Também foram lançadas outras edições especiais, catálogos (sobre gastronomia e automóveis) publicados entre 2003 e 2009, cadernos de ofertas publicados entre 2004 e 2006, teve 10 edições da revista Quadrinhos de Brusque (divulgando o comércio local para os clientes do vestuário atacadista) entre 2006 e 2010, além de outros títulos.
O
que esta produção representa para o artista Aldo?
Os números são
expressivos e para mim representam uma gratidão eterna a todos que aceitaram
realizar parcerias com este trabalho sério e honesto ao longo dos últimos 15
anos, deixando clara a sua aprovação do que estava/está sendo feito e possibilitando
a sua própria existência.
Fizeste
algumas incursões pela história de Brusque e região através dos quadrinhos.
Como foi esta experiência? Há outros projetos sendo preparados nesta linha?
Para mim é um grande
prazer conciliar nas minhas publicações a diversão, o riso e a alegria das
piadinhas – puras e com boas intenções, sem deixarem de ser interessantes – com
a transmissão de novos conhecimentos aos leitores, neste caso, os principais
tópicos da história municipal, além de micro biografias dos cidadãos mais
célebres, para que todos que acompanham a revista possam conhecer quem foram e
que importância tiveram todos estes nomes que se encontram nas placas das ruas
e das praças. Havendo interesse dos patrocinadores, estou sempre preparado para
dar continuidade a este fantástico projeto didático.
Há
escritor que escreve todos os dias, há pintor que pinta todos os dias... Mas, e
o Aldo, também produz todos os dias? Como é a tua rotina, se é que existe uma
na tua vida de autor / criador / editor, quando o assunto é produção de
quadrinhos?
Não pode passar nem um
dia em branco: todos os dias tem que escrever um pouquinho, desenhar um
pouquinho e fazer um pouco de contatos comerciais, não necessariamente nessa
ordem, concentrando-se em algum deles de acordo com a demanda do momento. É
como se essas três atividades fossem bolas, e eu um malabarista de circo.
O
que tens a dizer a um(a) artista principiante na tua área de atuação que esteja
lendo esta entrevista? Valem os esforços? Vale o sonho?
Não sou nenhum exemplo de
sucesso, pois ainda estou longe de obter a minha tão sonhada
"independência financeira", devido a minha maneira de trabalhar, com
ética e honestidade. Mas, ano após ano, vou me virando e seguindo em frente.

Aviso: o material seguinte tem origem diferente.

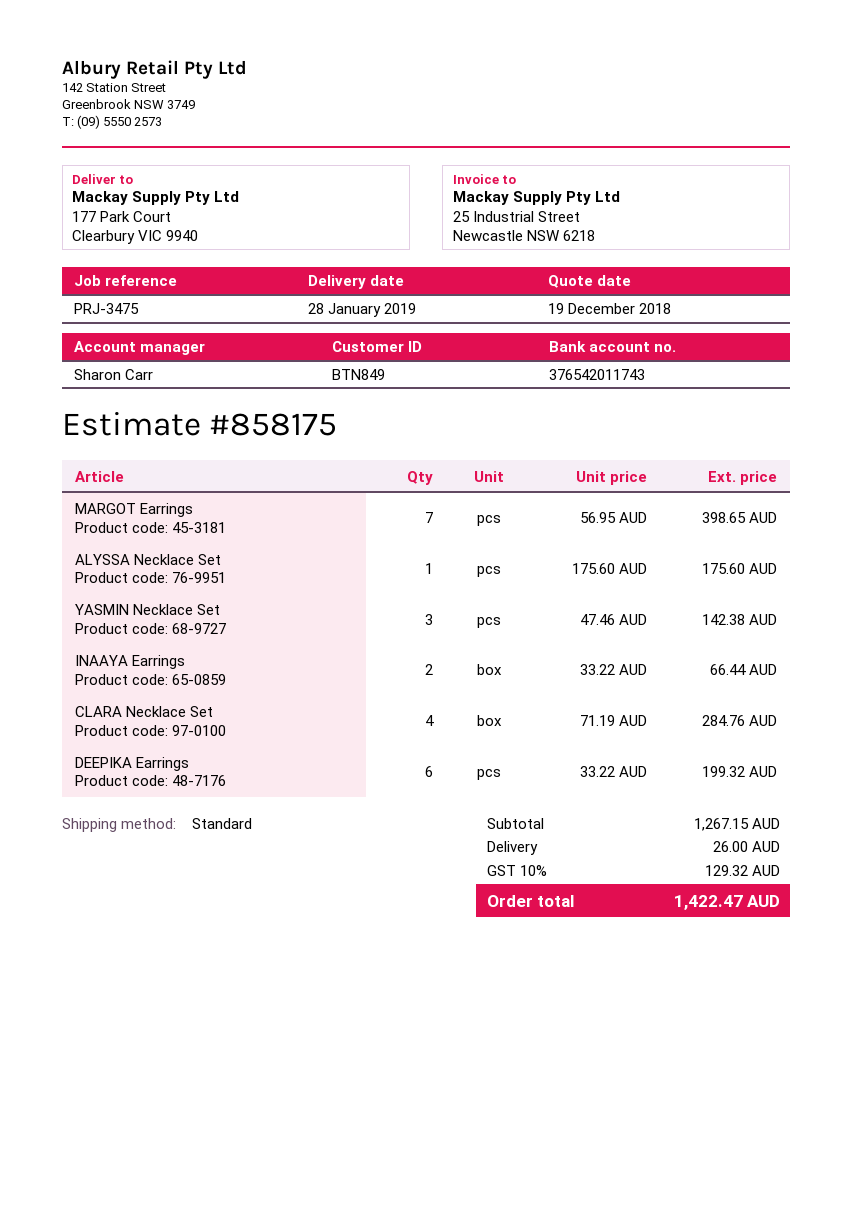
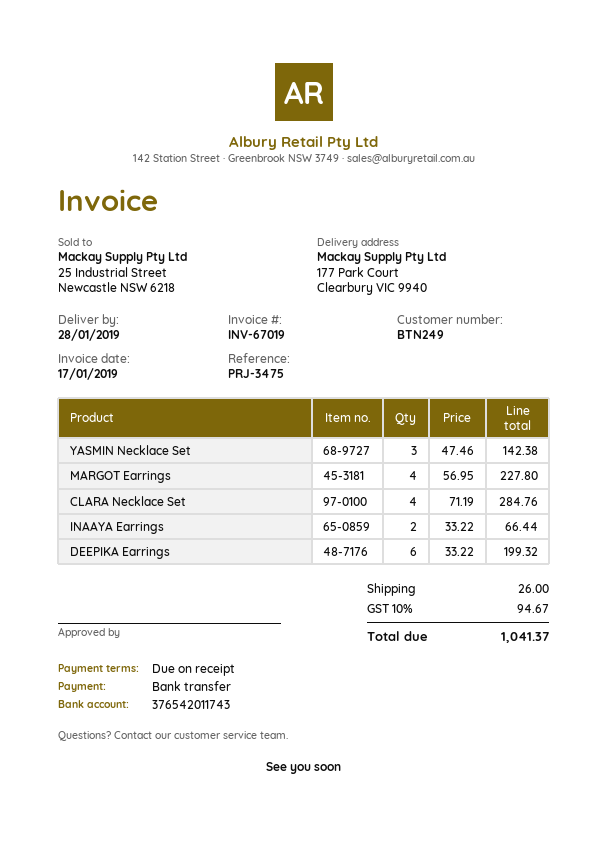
customer number: BTN849 -> BTN249
MARGOT Earrings: 7 x 56.95 = 398.65 -> 4 x 56.95 = 227.80
ALYSSA Necklace Set: 1 x 175.60 = 175.60 -> none
tax: 10% = 129.32 -> 10% = 94.67
total: 1422.47 -> 1041.37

Porque a verdade é que não tem como fugir: quando se gosta realmente de uma
atividade a gente acaba insistindo naquilo. E para quem quer seguir carreira
artística, a minha sugestão é que se envolva profundamente e o quanto antes com
tal atividade, fazendo cursos, lendo a respeito e, principalmente, praticando
muito. Nenhuma medalha olímpica é obtida sem que se derrame alguns litros de
suor antes. Mas, que nunca deixe os estudos, que são a principal ferramenta da
qual dispomos para viabilizar a nossa arte profissionalmente.
Do
universo das histórias em quadrinhos, quais os artistas que mais te agradam ou
que eventualmente tenham te inspirado nas tuas produções?
Na infância, eu tive uma
numerosa coleção, contendo principalmente “Turma da Mônica” e Disney, entre
outros. Na adolescência, acompanhava os lançamentos da tríade
Angeli/Laerte/Glauco e apreciava os autores franceses Janu e Frank Margerin, os
quais acredito que tenham exercido a maior influência no meu estilo. Mas não
sou adepto de heróis, nem de quadrinhos violentos ou pervertidos. Sou contra o
uso de palavrões, pois acredito que cada pequeno ato da nossa parte, mesmo que
involuntário, gera um reflexo em todo o ambiente e nas pessoas que estão ao
nosso redor. Então, que esse reflexo seja o mais positivo, útil e agradável
possível. Não custa tentar!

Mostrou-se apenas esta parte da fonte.